Mr Tughan argued that the latest rib injuries could have been caused by poorly executed CPR. In my view that is very unlikely. Firstly, fractured ribs from CPR in babies are very unusual according to Dr Fitzpatrick-Swallow. Secondly, the fractures being at the side are in the wrong place for them to have been caused by CPR. It is also highly unlikely, if not impossible, that any of the rib injuries or long bone fractures were caused at birth. It must be more likely, and I find, that they were inflicted injuries. For these reasons I find that all the injuries AX suffered were, on the balance of probabilities, non-accidental injuries.
The rib injuries were caused on at least three occasions and the bony injuries on at least seven. So there were a minimum of seven different injuring events and there could have been far more. It is difficult to overstate the effect this would have had on a baby who only lived for two months. I will come to Dr Cartlidge’s evidence on pain response when I consider the Mother’s likely level of knowledge below.
The position in relation to the bruises is more complicated given that some may not have been true bruises. Given her history of non-accidental injuries and the multiple rib fractures it seems highly likely that the chest bruises were inflicted, as probably was the occipital bruise. It is highly unlikely that the chest bruises were caused by CPR both because of timing and position.
The context of the abuse
Very importantly, between AX’s birth and her death, the parents’ relationship was extremely toxic. They were living in a small flat with a three year old exhibiting challenging behaviour and a new born baby, matters which would have created some strain on any couple. This was doubtless exacerbated by the fact that they were largely isolated or closed off from outside help by the Father’s falling out with his mother and the Mother apparently hiding the problems in the relationship and with
SX from her family. The Mother and Father’s relationship was falling apart and they
were giving each other very little support. The text messages are full of anger, hostility, aggression, suspicion and blame. They are taken up with the parents attacking each other in as hurtful a way as possible. The tensions and anger between the parents seem to have been escalating up to AX’s death.
I do not accept the evidence that AX was a happy smiley child who rarely cried as portrayed by the Mother. Firstly, this is wholly inconsistent with the evidence of Dr Cartlidge who said that with this level of injury AX would often, if not usually, have been in pain and discomfort and would have been grouchy for much of the time. That does not mean she would often have been screaming in pain, save for the short periods after the injuries had been inflicted, but it does suggest that she would have been unhappy and often hard to look after. Secondly, the Father’s evidence about her being a poor sleeper and a “night-owl” was one part of his evidence that rang true.
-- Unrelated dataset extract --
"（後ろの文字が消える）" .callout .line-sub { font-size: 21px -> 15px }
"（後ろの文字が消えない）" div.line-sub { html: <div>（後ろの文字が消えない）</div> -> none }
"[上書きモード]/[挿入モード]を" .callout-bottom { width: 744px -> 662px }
Thirdly, the parents’ evidence about AX rarely crying and never showing distress, save when she was constipated, was exposed by the 111 call on 1 April. AX was crying in distress on that call as the Father accepted. It is simply unbelievable that the only occasion when she cried like that was the brief moment when she was captured on a recorded call as the Father tried to suggest. In my view the parents lied to me about how AX presented and she must have been unhappy, grouchy and hard work to look after for much of the time. This is hardly surprising given the extent of her injuries.
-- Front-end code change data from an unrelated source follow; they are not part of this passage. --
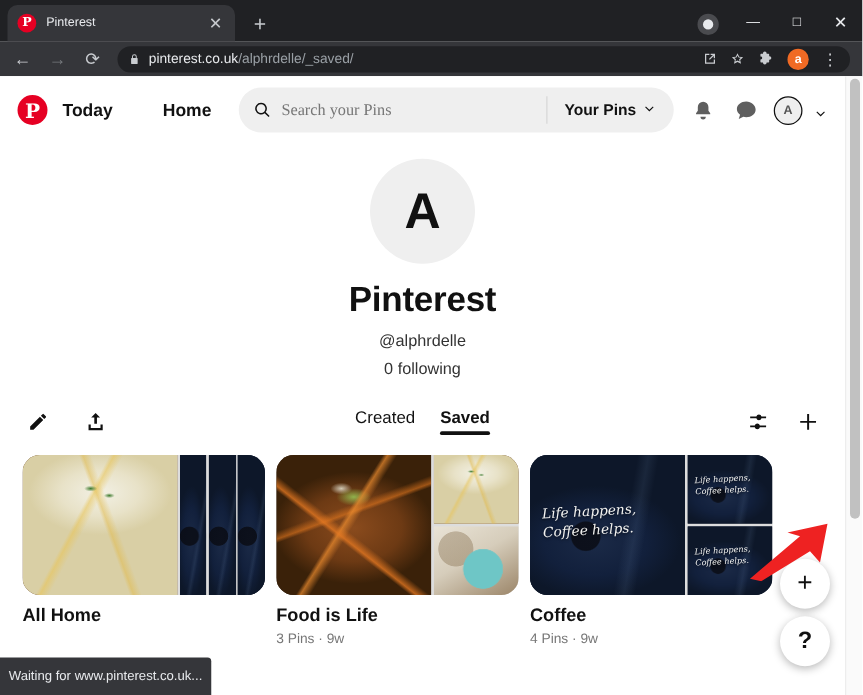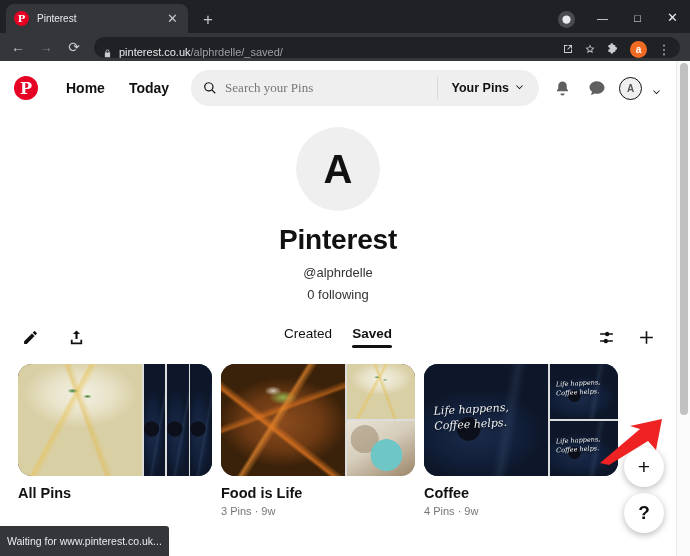"pinterest.co.uk/alphrdelle/_saved/" .omnibox { align-items: flex-end -> center }
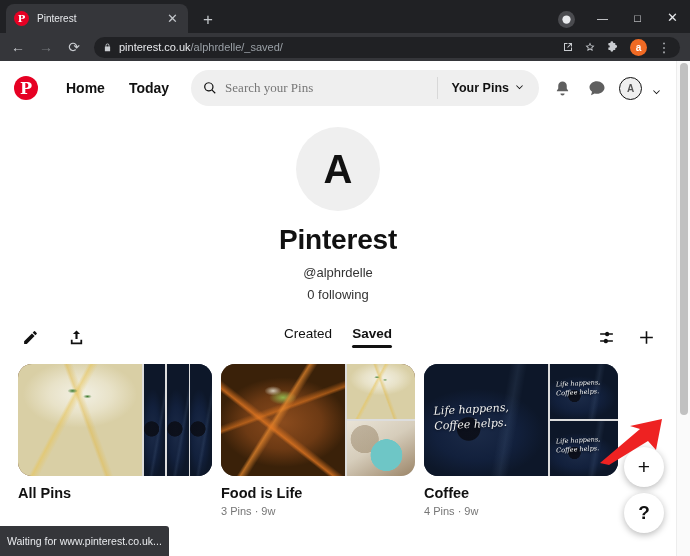"Home" div.nav-link { order: before "Today" -> after "Today" }
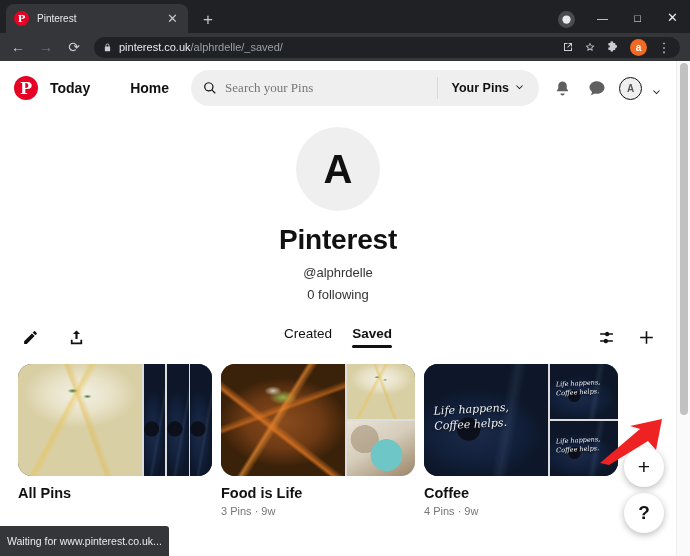"All Pins" div.board-title { text: Pins -> Home }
It may be that one trigger for the abuse were the attempts to bottle feed AX. In the light of the parents’ lies about what happened it is not possible to be confident, but it is possible, that the Father got frustrated with AX’s unwillingness to take the bottle and that is when at least some of the injuries occurred. This might be the background to the 1 April incident and AX having blood in her mouth.
The Father
I have no doubt whatsoever that the Father inflicted the injuries. There is no doubt on the evidence that he is a man who has a temper and is capable of aggressive and violent behaviour. He accepted that he had hit SX, aged three, “really hard” three times. He said that he had not lost his temper with SX but I do not accept this. I think he was angry and frustrated with SX and lashed out at him. Although this was only one incident, it was the one captured in the WhatsApp messages and I think it is overwhelmingly likely that it merely brought to light a not unusual form of behaviour by the Father.
I also believe that the Father has a history of domestic violence to women, including the Mother. He admitted punching Ms Z in the face and he admitted punching walls and doors in anger and frustration. The fact that an adult will be violent to another adult, including their partner, does not mean that they will be abusive to a small child. However, it does show a man who is capable of violence, who loses his temper and who can be aggressive. I will return to more detail on the domestic violence when I come to my conclusions about the Mother.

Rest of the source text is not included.